## Information shown
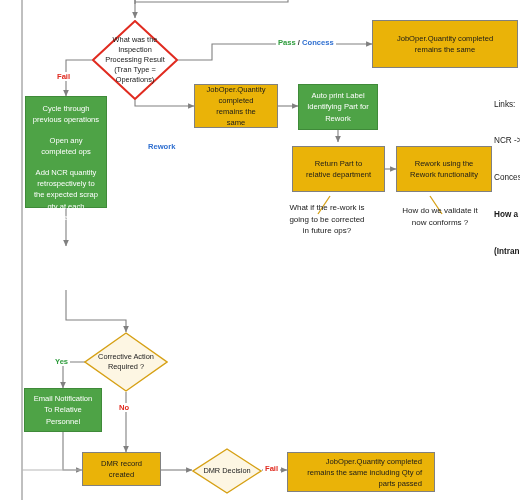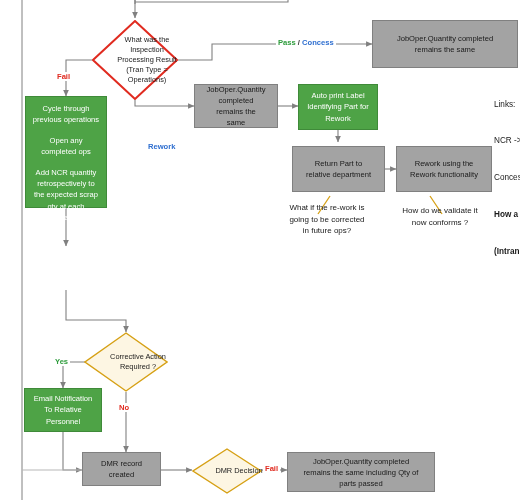--- a/index.html
+++ b/index.html
@@ -37,7 +37,7 @@
   .diamond-wrap{position:absolute;}
   .diamond-wrap svg{position:absolute;left:0;top:0;}
   .diamond-label{
-    position:absolute;left:12px;top:0;width:100%;height:100%;
+    position:absolute;left:0;top:0;width:100%;height:100%;
     display:flex;align-items:center;justify-content:center;text-align:center;
     font-size:7.4px;line-height:1.35;color:#1a1a1a;
     padding:0 10px;box-sizing:border-box;

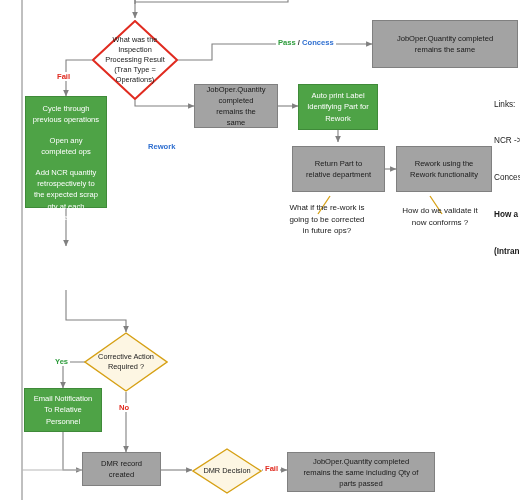--- a/index.html
+++ b/index.html
@@ -16,7 +16,7 @@
   .node{position:absolute;box-sizing:border-box;display:flex;align-items:center;justify-content:center;text-align:center;}
 
   .proc{
-    background:#a3a3a3;
+    background:#eab308;
     border:1px solid #808080;
     color:#1a1a1a;
     font-size:7.6px;

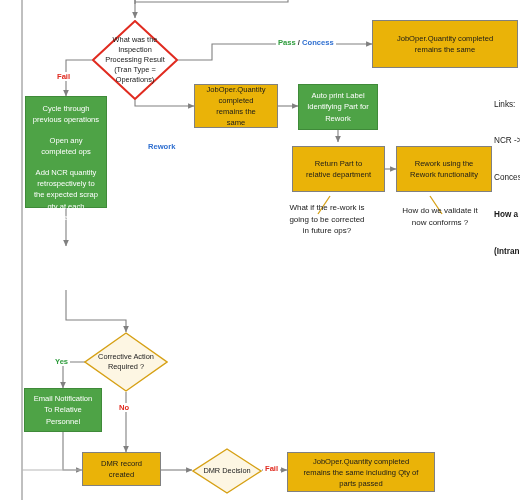--- a/index.html
+++ b/index.html
@@ -174,7 +174,7 @@
     <div class="diamond-label" style="padding:0 4px;">DMR Decision</div>
   </div>
 
-  <div class="node proc" style="left:287px;top:452px;width:148px;height:40px;">
+  <div class="node proc" style="left:287px;top:452px;width:148px;height:40px;text-align:right;">
     <span>JobOper.Quantity completed remains the same including Qty of parts passed</span>
   </div>
 

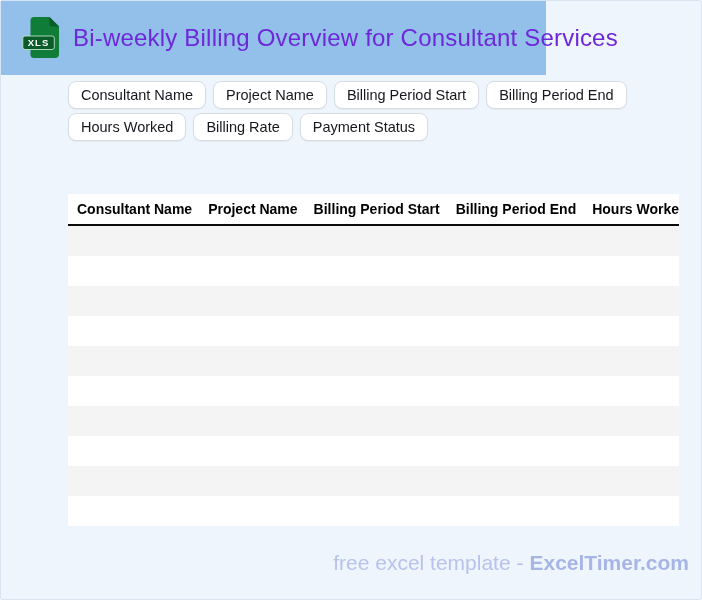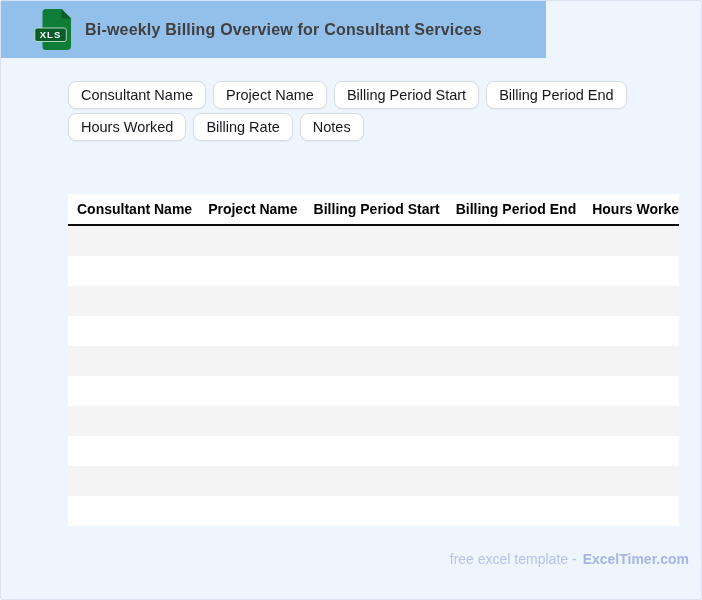--- a/index.html
+++ b/index.html
@@ -21,11 +21,11 @@
     position: absolute;
     top: 0; left: 0;
     width: 545px;
-    height: 57px;
+    height: 74px;
     background: var(--banner, #92c0ea);
     display: flex;
     align-items: center;
-    padding-left: 33px;
+    padding-left: 21px;
   }
   .xls-icon { flex: 0 0 auto; margin-right: 13px; display: block; }
   .page-title {

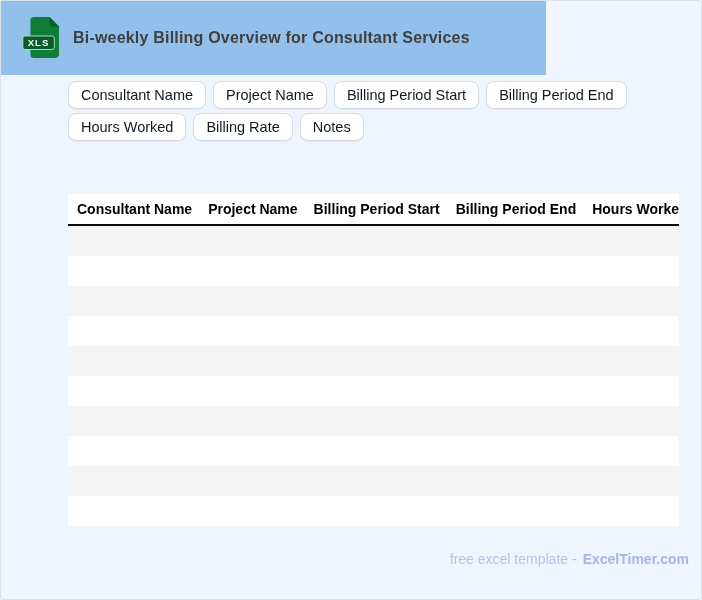--- a/index.html
+++ b/index.html
@@ -29,9 +29,9 @@
   }
   .xls-icon { flex: 0 0 auto; margin-right: 13px; display: block; }
   .page-title {
-    color: #404040;
-    font-size: 16px;
-    font-weight: 700;
+    color: #6d28d9;
+    font-size: 24px;
+    font-weight: 400;
     letter-spacing: 0.2px;
     white-space: nowrap;
   }

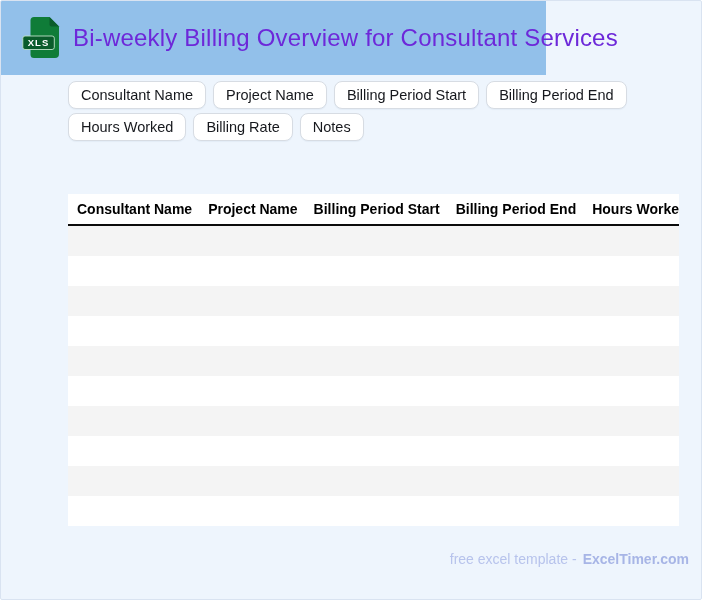--- a/index.html
+++ b/index.html
@@ -117,6 +117,7 @@
       <div class="chip">Billing Period End</div>
       <div class="chip">Hours Worked</div>
       <div class="chip">Billing Rate</div>
+      <div class="chip">Payment Status</div>
       <div class="chip">Notes</div>
     </div>
 

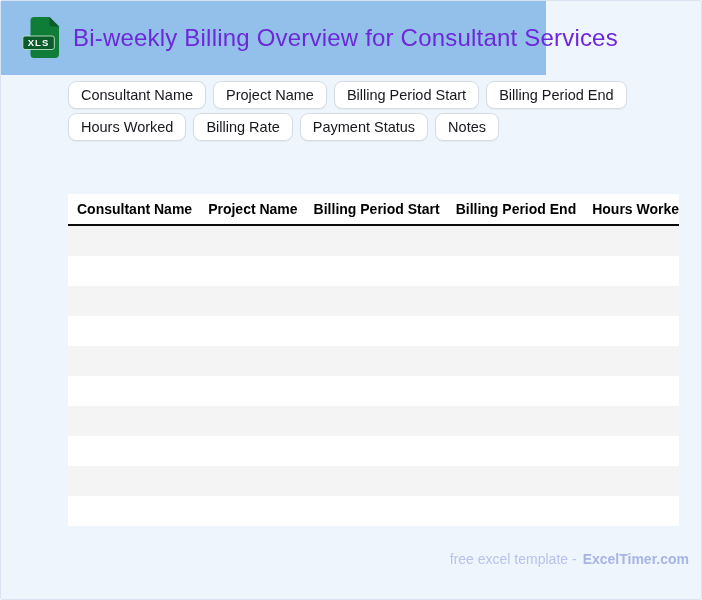--- a/index.html
+++ b/index.html
@@ -118,7 +118,6 @@
       <div class="chip">Hours Worked</div>
       <div class="chip">Billing Rate</div>
       <div class="chip">Payment Status</div>
-      <div class="chip">Notes</div>
     </div>
 
   <div class="table">

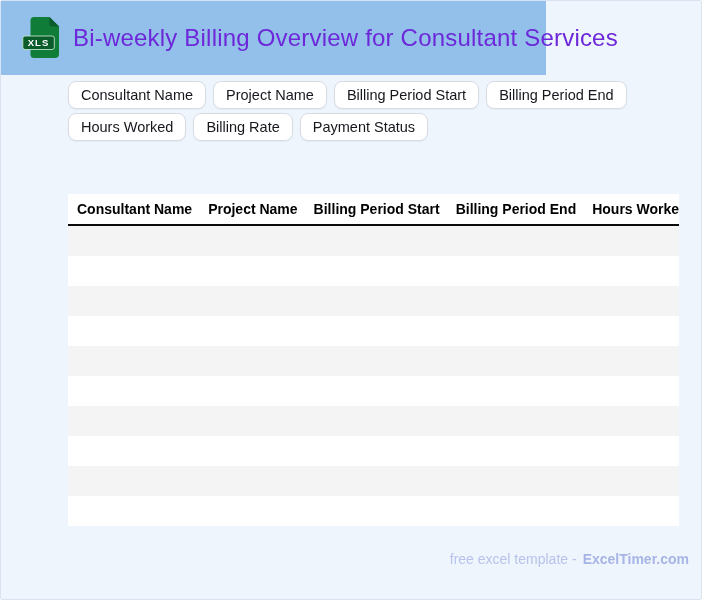--- a/index.html
+++ b/index.html
@@ -89,7 +89,7 @@
     position: absolute;
     right: 12px;
     top: 550px;
-    font-size: 14px;
+    font-size: 21px;
     white-space: nowrap;
   }
   .footer-text  { color: var(--footer-text, #b7c3ec); }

## Prompt
Copy the data above line for line, skipping every picture.

## Exercise response
--- a/index.html
+++ b/index.html
@@ -37,7 +37,7 @@
   .diamond-wrap{position:absolute;}
   .diamond-wrap svg{position:absolute;left:0;top:0;}
   .diamond-label{
-    position:absolute;left:12px;top:0;width:100%;height:100%;
+    position:absolute;left:0;top:0;width:100%;height:100%;
     display:flex;align-items:center;justify-content:center;text-align:center;
     font-size:7.4px;line-height:1.35;color:#1a1a1a;
     padding:0 10px;box-sizing:border-box;

--- a/index.html
+++ b/index.html
@@ -16,7 +16,7 @@
   .node{position:absolute;box-sizing:border-box;display:flex;align-items:center;justify-content:center;text-align:center;}
 
   .proc{
-    background:#a3a3a3;
+    background:#eab308;
     border:1px solid #808080;
     color:#1a1a1a;
     font-size:7.6px;

--- a/index.html
+++ b/index.html
@@ -174,7 +174,7 @@
     <div class="diamond-label" style="padding:0 4px;">DMR Decision</div>
   </div>
 
-  <div class="node proc" style="left:287px;top:452px;width:148px;height:40px;">
+  <div class="node proc" style="left:287px;top:452px;width:148px;height:40px;text-align:right;">
     <span>JobOper.Quantity completed remains the same including Qty of parts passed</span>
   </div>
 

--- a/index.html
+++ b/index.html
@@ -21,11 +21,11 @@
     position: absolute;
     top: 0; left: 0;
     width: 545px;
-    height: 57px;
+    height: 74px;
     background: var(--banner, #92c0ea);
     display: flex;
     align-items: center;
-    padding-left: 33px;
+    padding-left: 21px;
   }
   .xls-icon { flex: 0 0 auto; margin-right: 13px; display: block; }
   .page-title {

--- a/index.html
+++ b/index.html
@@ -29,9 +29,9 @@
   }
   .xls-icon { flex: 0 0 auto; margin-right: 13px; display: block; }
   .page-title {
-    color: #404040;
-    font-size: 16px;
-    font-weight: 700;
+    color: #6d28d9;
+    font-size: 24px;
+    font-weight: 400;
     letter-spacing: 0.2px;
     white-space: nowrap;
   }

--- a/index.html
+++ b/index.html
@@ -117,6 +117,7 @@
       <div class="chip">Billing Period End</div>
       <div class="chip">Hours Worked</div>
       <div class="chip">Billing Rate</div>
+      <div class="chip">Payment Status</div>
       <div class="chip">Notes</div>
     </div>
 

--- a/index.html
+++ b/index.html
@@ -118,7 +118,6 @@
       <div class="chip">Hours Worked</div>
       <div class="chip">Billing Rate</div>
       <div class="chip">Payment Status</div>
-      <div class="chip">Notes</div>
     </div>
 
   <div class="table">

--- a/index.html
+++ b/index.html
@@ -89,7 +89,7 @@
     position: absolute;
     right: 12px;
     top: 550px;
-    font-size: 14px;
+    font-size: 21px;
     white-space: nowrap;
   }
   .footer-text  { color: var(--footer-text, #b7c3ec); }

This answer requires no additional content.